In my view, the only responsible action this court can take from the standpoint of its national responsibility and role is to stay the mandates pending the Supreme Court’s disposition of the petitions for cer-tiorari. I note in this connection that counsel for the Attorney General of Wisconsin, in her response to the plaintiffs’ motion, informed this court on November 18, 1999, that the defendants-appellees in Christensen do not oppose the requested stay.

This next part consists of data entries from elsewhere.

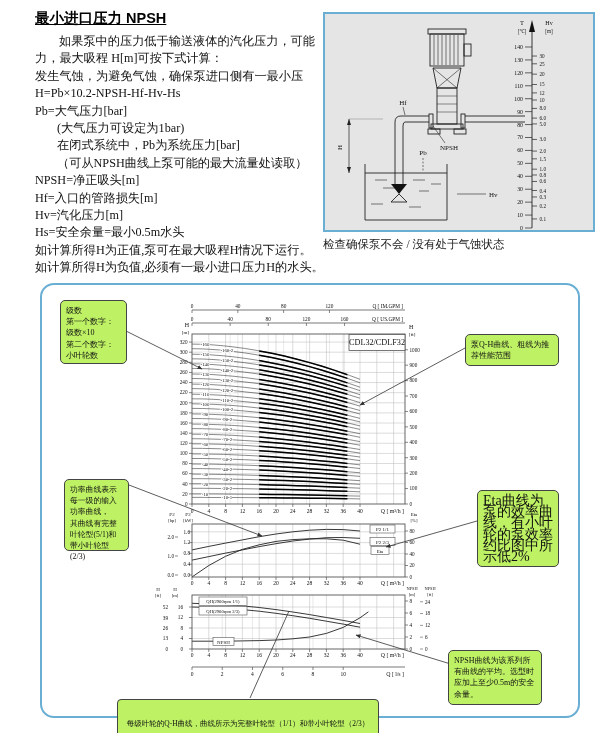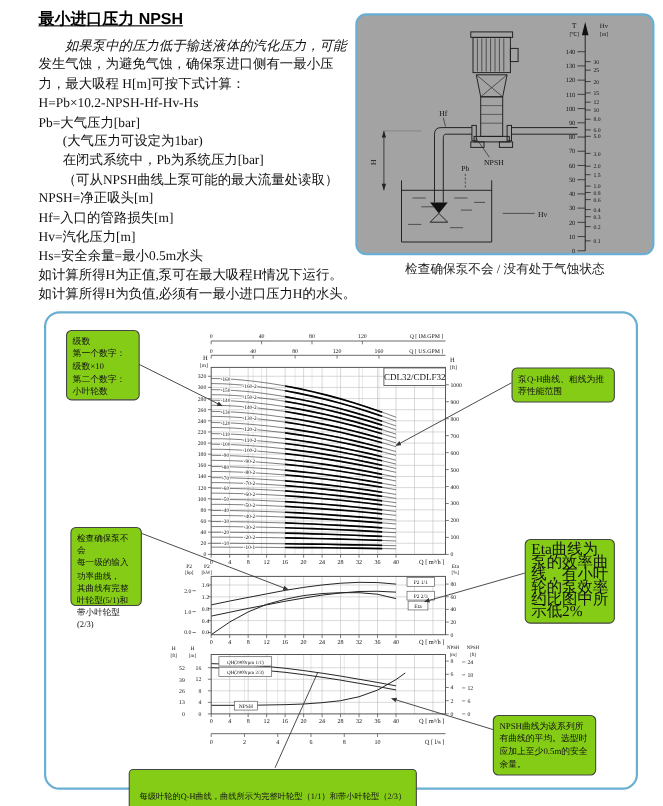--- a/index.html
+++ b/index.html
@@ -2,52 +2,52 @@
 <html><head>
 <meta charset="utf-8">
 <style>
   html,body{margin:0;padding:0;background:#fbfbfb;}
   .page{position:relative;width:603px;height:733px;background:#fff;overflow:hidden;
         font-family:"Liberation Serif",serif;color:#111;}
   
   .article{position:absolute;left:35px;top:8px;width:290px;}
   .article h1{margin:0 0 5px 0;font:bold 14.5px/20px "Liberation Sans",sans-serif;color:#000;text-decoration:underline;}
   .ln{font:12.2px/17.4px "Liberation Serif",serif;white-space:nowrap;}
-  .ind2{text-indent:24px;font-style:italic;}
+  .ind2{text-indent:24px;}
   .ind1{padding-left:22px;}
   
   .diagram-box{position:absolute;left:323px;top:12px;width:272px;height:220px;
-    border:2px solid #69aed3;border-radius:10px;background:#a3a3a3;box-sizing:border-box;}
-  .diagram-caption{position:absolute;left:323px;top:237px;width:272px;text-align:center;
+    border:2px solid #69aed3;border-radius:0;background:#e5e5e5;box-sizing:border-box;}
+  .diagram-caption{position:absolute;left:323px;top:237px;width:272px;text-align:left;
     font:11.5px "Liberation Serif",serif;color:#222;}
   
   .chart-panel{position:absolute;left:40px;top:283px;width:540px;height:435px;
     border:2px solid #69aed3;border-radius:14px;background:#fff;box-sizing:border-box;}
   .chart-panel svg{position:absolute;left:0;top:0;}
-  .co{position:absolute;background:#84cc16;border:1px solid #444;border-radius:5px;
+  .co{position:absolute;background:#bef264;border:1px solid #444;border-radius:5px;
       font:8px/11.2px "Liberation Serif",serif;color:#111;padding:4px 5px;box-sizing:border-box;}
   #co1{left:18px;top:15px;width:67px;height:64px;}
   #co2{left:423px;top:49px;width:94px;}
   #co3{left:22px;top:194px;width:65px;height:72px;font-size:7.8px;}
   #co4{left:435px;top:205px;width:82px;font-size:14px;}
   #co5{left:406px;top:365px;width:94px;}
   #co6{left:75px;top:414px;width:262px;text-align:center;font-size:7.5px;line-height:9px;
        border-radius:4px;padding:19px 4px;}
   svg text{font-family:"Liberation Serif",serif;fill:#111;}
 </style>
 </head>
 <body>
 
 <div class="page">
 
   <div class="article">
     <h1>最小进口压力 NPSH</h1>
     <div class="ln ind2">如果泵中的压力低于输送液体的汽化压力，可能</div>
+    <div class="ln">力，最大吸程 H[m]可按下式计算：</div>
     <div class="ln">发生气蚀，为避免气蚀，确保泵进口侧有一最小压</div>
-    <div class="ln">力，最大吸程 H[m]可按下式计算：</div>
     <div class="ln">H=Pb×10.2-NPSH-Hf-Hv-Hs</div>
     <div class="ln">Pb=大气压力[bar]</div>
     <div class="ln ind1">(大气压力可设定为1bar)</div>
     <div class="ln ind1">在闭式系统中，Pb为系统压力[bar]</div>
     <div class="ln ind1">（可从NPSH曲线上泵可能的最大流量处读取）</div>
     <div class="ln">NPSH=净正吸头[m]</div>
     <div class="ln">Hf=入口的管路损失[m]</div>
     <div class="ln">Hv=汽化压力[m]</div>
     <div class="ln">Hs=安全余量=最小0.5m水头</div>
     <div class="ln">如计算所得H为正值,泵可在最大吸程H情况下运行。</div>
@@ -638,21 +638,21 @@
       </svg>
     <div class="co" id="co1">
       <div>级数</div>
       <div>第一个数字：</div>
       <div>级数×10</div>
       <div>第二个数字：</div>
       <div>小叶轮数</div>
     </div>
     <div class="co" id="co2">泵Q-H曲线、粗线为推荐性能范围</div>
     <div class="co" id="co3">
-      <div>检查确保泵不会</div>
+      <div>功率曲线表示</div>
       <div>每一级的输入</div>
       <div>功率曲线，</div>
       <div>其曲线有完整</div>
       <div>叶轮型(5/1)和</div>
       <div>带小叶轮型(2/3)</div>
     </div>
     <div class="co" id="co4">Eta曲线为泵的效率曲线，有小叶轮的泵效率约比图中所示低2%</div>
     <div class="co" id="co5">NPSH曲线为该系列所有曲线的平均。选型时应加上至少0.5m的安全余量。</div>
     <div class="co" id="co6">每级叶轮的Q-H曲线，曲线所示为完整叶轮型（1/1）和带小叶轮型（2/3）</div>
   </div>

Although that notification reached the court after its November 17, 1999, order denying the stay, it is now properly before us, and it tells us in plain language that Wisconsin believes that the orderly course of proceedings — which, it is worth recalling, is a different question from the merits — will be furthered, or at least not harmed, by the stay. Should the Supreme Court decide not to hear these cases, implementation of the majority’s conclusions will be delayed by at most four to six months. If, however, the Court grants the petitions in these cases, or grants in one of the other pending cases and holds these on its docket, that means it has concluded that the cases are indeed of extraordinary national importance. The lack of harm from a grant of the requested stay (recall that both state laws have been on hold throughout the pendency of this litigation), the risk of irreparable injury to both women and their doctors from its denial, and our responsibility to preserve the status quo for the Supreme Court, all demonstrate how ill-advised the action by this equally divided court truly is. I respectfully dissent from the denial of the motions for the stay of the mandates.